# Engine block wiring - USA S4



## JackM (Jul 29, 2008)

It is time to throw in the towel and ask for help.

I'll spare the details. What it is is I was about to install some polyswitches in my trusty S4, once the season was over. When I opened it up, I was dismayed to find a few wires with melted insulation, so I started to re-wire the engine blocks. I think I have a decent understanding of the wiring for any standard DCC decoder, no big deal. I removed the sound card, disconnected the lighting and proceeded to get myself plenty confused. I have printed instructions that make it very clear, and I've done it a few times, with my other engines.

1 - a few weeks ago, somewhere around this place (I think), I saw a diagram of *wiring for the USA block*. My web searches have been unsuccessful in locating it. Anyone know where that might be?

2 - The printed decoder instructions I have say "there should be no continuity between any track pickup wire and any motor wire". I have driven myself crazy (admittedly a short drive) connecting this wire with that, but I can't find a combination that doesn't get me a reading of about .9 ohm somewhere between motor and pickup. Not surprisingly, powering up the NCE gives me a slow blinking power LED, indicating a short.

I used a new set of mini-alligator clips to try every possible combination, but I can't eliminate that .9 ohm reading, and can't get the NCE to move in other than quarter-inch jerks.

Where can I be getting this short? Presuming I can get the wiring right, what could be causing this short circuit? I haven't found any stray piece of wire, etc.

Your suggestions will help in the search for my dwindling sanity.

JackM


----------



## Dick413 (Jan 7, 2008)

did you unplug the wires from both motor blocks and check them one at a time for the short? here is a site that shows the wiring for a s4 it is for rewiring to bat. but tells what the wires are for. http://ovgrs.org/the-trains/battery-power-radio-control-and-sound/usa-trains-s-4/ and you might try here http://www.elmassian.com/trains/mot...t-motive-power/usat-quick-a-dirty-dcc-install


----------



## JackM (Jul 29, 2008)

Dick - Thanks for these two references. The Ottawa club page has to be the most detailed instructions about power installation, although all that "battery stuff" might confuse me.

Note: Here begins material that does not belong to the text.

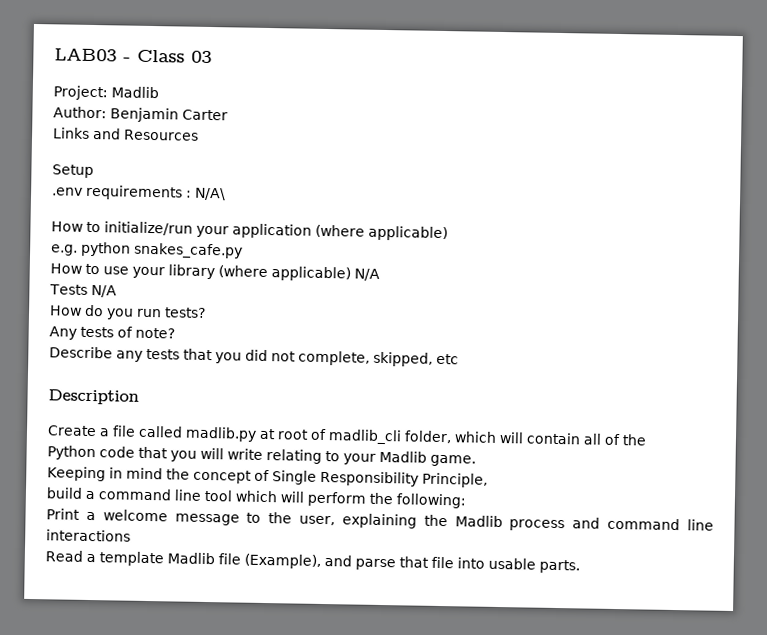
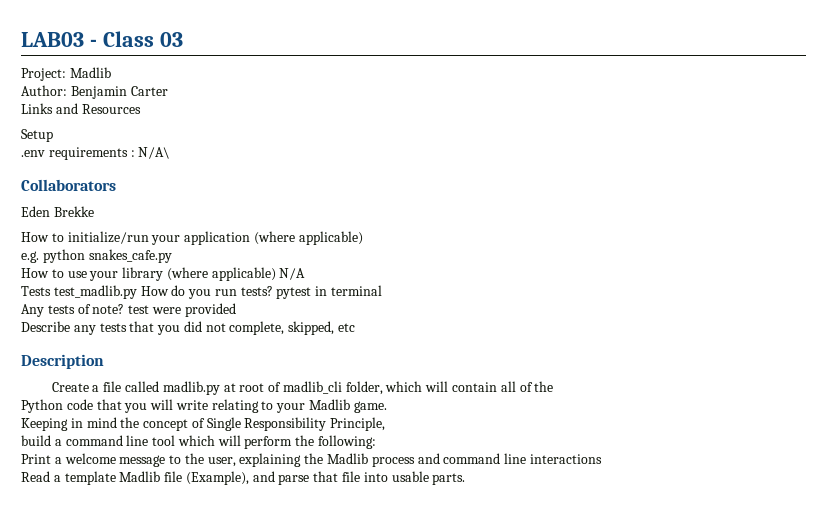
(226, 194) none -> [21,179,116,191] [21,206,94,217] // Collaborators // Eden Brekke
[90,284,117,298] N/A // -> [53,285,137,299] test_madlib.py
(206, 312) none -> [276,285,383,299] pytest in terminal
(175, 333) none -> [128,303,236,317] test were provided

But there's a lot of discussion regarding the inner workings that might help. Greg E's S4 page is where I got my information when I was first learning about decoder installation; I didn't notice his "Quick & Dirty" page before.

All this info will help me settle down a bit. With a little luck, once I re-wire the S4 the way it was, there might be a hint as to how I'm getting that short. Thanks.

JackM


----------



## Greg Elmassian (Jan 3, 2008)

Dick has it exactly, you need to disconnect the wires first because the stock wiring connects the rails to the motor (and main board).

The quick and dirty works for many people.

I have 550 pages on my web site, but you should read "top down"... ALWAYS read the main section on the manufacturer, before diving down into the specifics of a model, I can't (and won't) repeat all the "general" information in each specific model page.

Notice under USAT motive power, (after reading that page please) the first menu is "split axles" and the second is "quick and dirty".

It's there, but it's a constant issue for me, because many people want the quick answer first, there's a lot to learn about this stuff, that's how it got to 550 pages 

Regards, Greg


----------



## JackM (Jul 29, 2008)

Ho boy, stuff I should've seen coming.

I bought a new bunch of alligator clips today. What I should've bought was a new set of probes for my VOM. Never in my life had to replace probes. But then, this is a VOM from, uh, Harbor Freight. Turns out I actually did get what I paid for.

The other thing points at just what you're sayin', Greg. I have long marveled at the length and breadth of your website, and I can understand that you don't want to be a slave to the site. G-guagers of all levels are grateful to you, Ted Doskaris and others for all the help contained in your site. This "other thing" that I discovered just a few minutes ago is my misinterpretation of a phrase in your S4 page regarding which pin does what. All this time I've been afraid that the wires at each end of the truck were hardwired into their positions, so I didn't want to wiggle them too much. This afternoon, I took notice of the word "pins" and summoned up the courage to grab my needle-nose pliers and disconnected the outer wire and discovered that the inner 2 pins are to the wheels, not to the motors. Well, there's the short! I'll bet I have the S4 rewired and running tomorrow. Nothing makes you feel like you learned something like a three-day fight for the knowledge.

Like your last sentence above, I wanted the quick answer (always do). Lesson learned.

JackM


----------



## Greg Elmassian (Jan 3, 2008)

Good for you Jack, sounds like progress. You would "logically" think that the outer 2 pins would go to the wheels, but NOOOOOO.... threw me for a loop the first time until I took the blocks apart and looked inside.

Yeah, I understand human nature, but cannot make each page a tutorial. You can imagine the mail I get. I wish I could make a menu structure that "leads you by the hand" a bit more, but the upkeep of the site is a lot of work and I add something almost every day.

Regards, Greg


----------



## Dan Pierce (Jan 2, 2008)

Most LGB and USA trains have the outer power pins for motor and inner pins for track.
However the FRR engines (Chloe for one) have the outer pins for track and inner for motor. And USA motor blocks need track and motor cross wired whereas LGB just short adjacent pins together for correct direction on DC.


----------



## JackM (Jul 29, 2008)

Guys - thanks for your help, suggestions, advice, etc. The S4 is rewired and everything's working again, including my remote control Kadees (Phoenix board). Gave it a lube job while it was up on the rack, too.

Life is good in Hooterville once again.

JackM


----------